## [Exercise data]
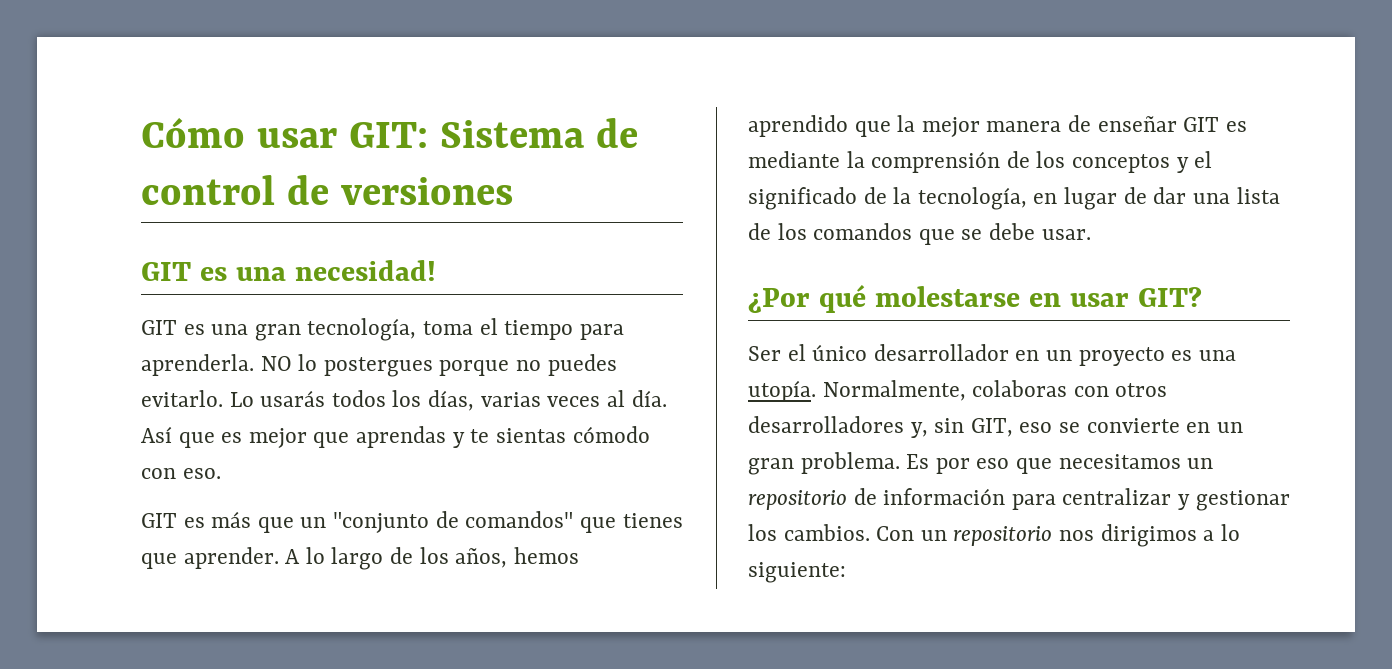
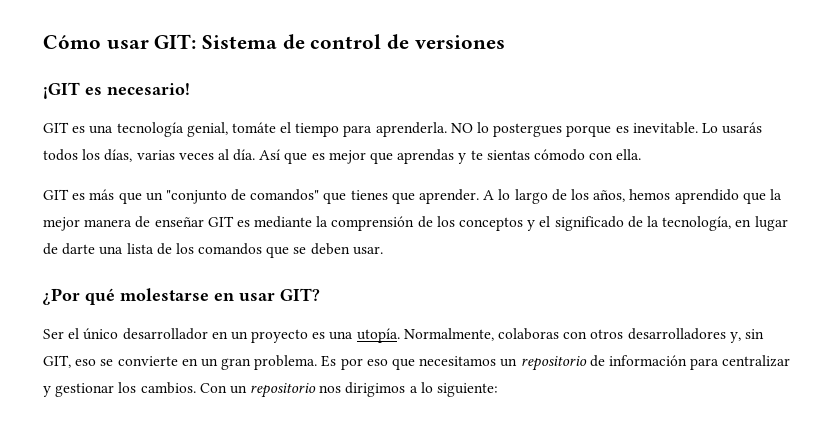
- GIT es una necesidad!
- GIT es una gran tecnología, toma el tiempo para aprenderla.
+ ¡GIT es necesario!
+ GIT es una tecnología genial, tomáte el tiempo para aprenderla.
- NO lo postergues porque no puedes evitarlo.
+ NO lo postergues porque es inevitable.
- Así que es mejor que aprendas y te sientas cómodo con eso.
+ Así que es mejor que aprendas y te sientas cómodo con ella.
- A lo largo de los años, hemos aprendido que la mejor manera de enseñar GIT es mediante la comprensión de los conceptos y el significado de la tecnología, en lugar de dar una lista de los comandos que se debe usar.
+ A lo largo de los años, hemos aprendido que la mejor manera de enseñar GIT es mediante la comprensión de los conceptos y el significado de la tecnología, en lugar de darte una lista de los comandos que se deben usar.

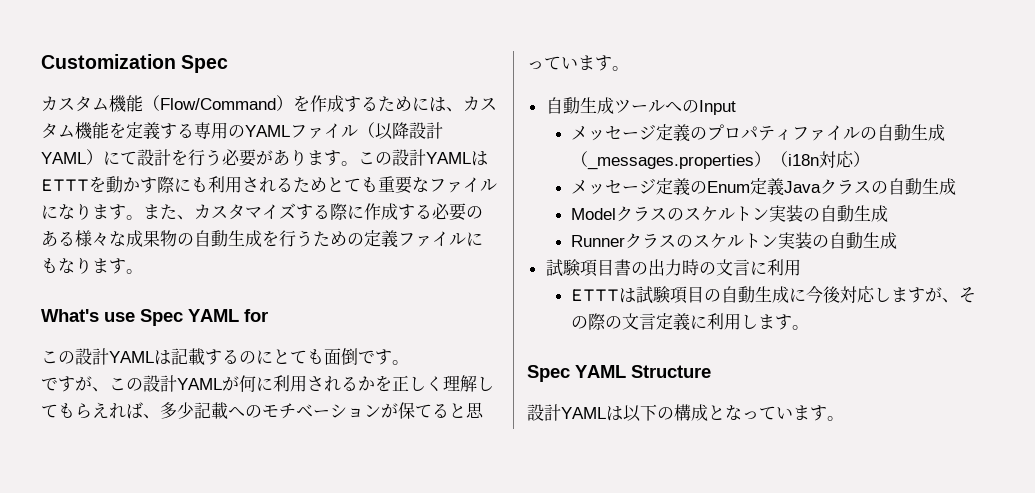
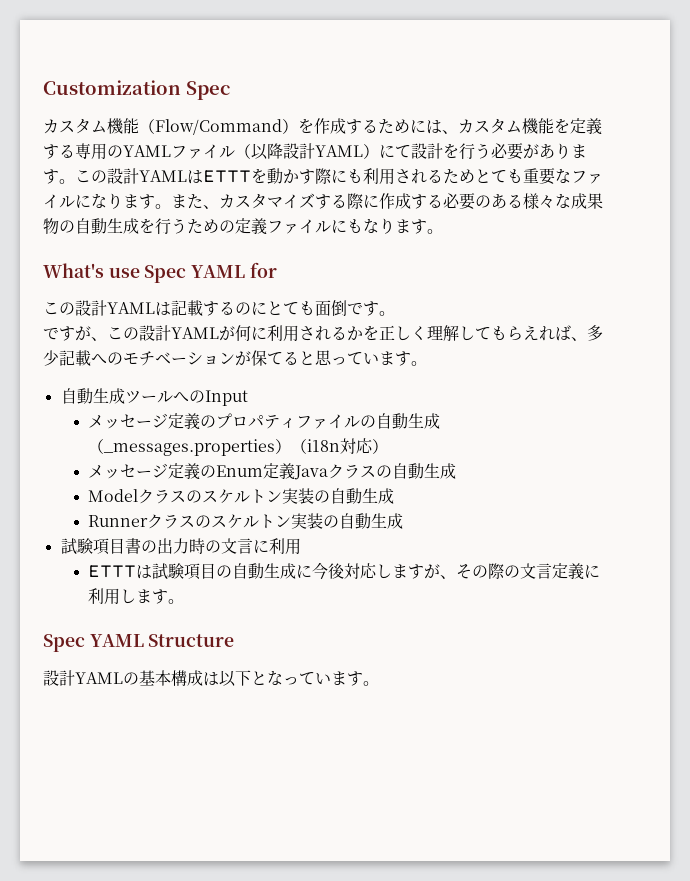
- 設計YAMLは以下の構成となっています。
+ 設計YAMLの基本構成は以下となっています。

## [Task goal]
Using the records above, report each line with the string "comandos".

## [Solution to the problem]
- A lo largo de los años, hemos aprendido que la mejor manera de enseñar GIT es mediante la comprensión de los conceptos y el significado de la tecnología, en lugar de dar una lista de los comandos que se debe usar.
+ A lo largo de los años, hemos aprendido que la mejor manera de enseñar GIT es mediante la comprensión de los conceptos y el significado de la tecnología, en lugar de darte una lista de los comandos que se deben usar.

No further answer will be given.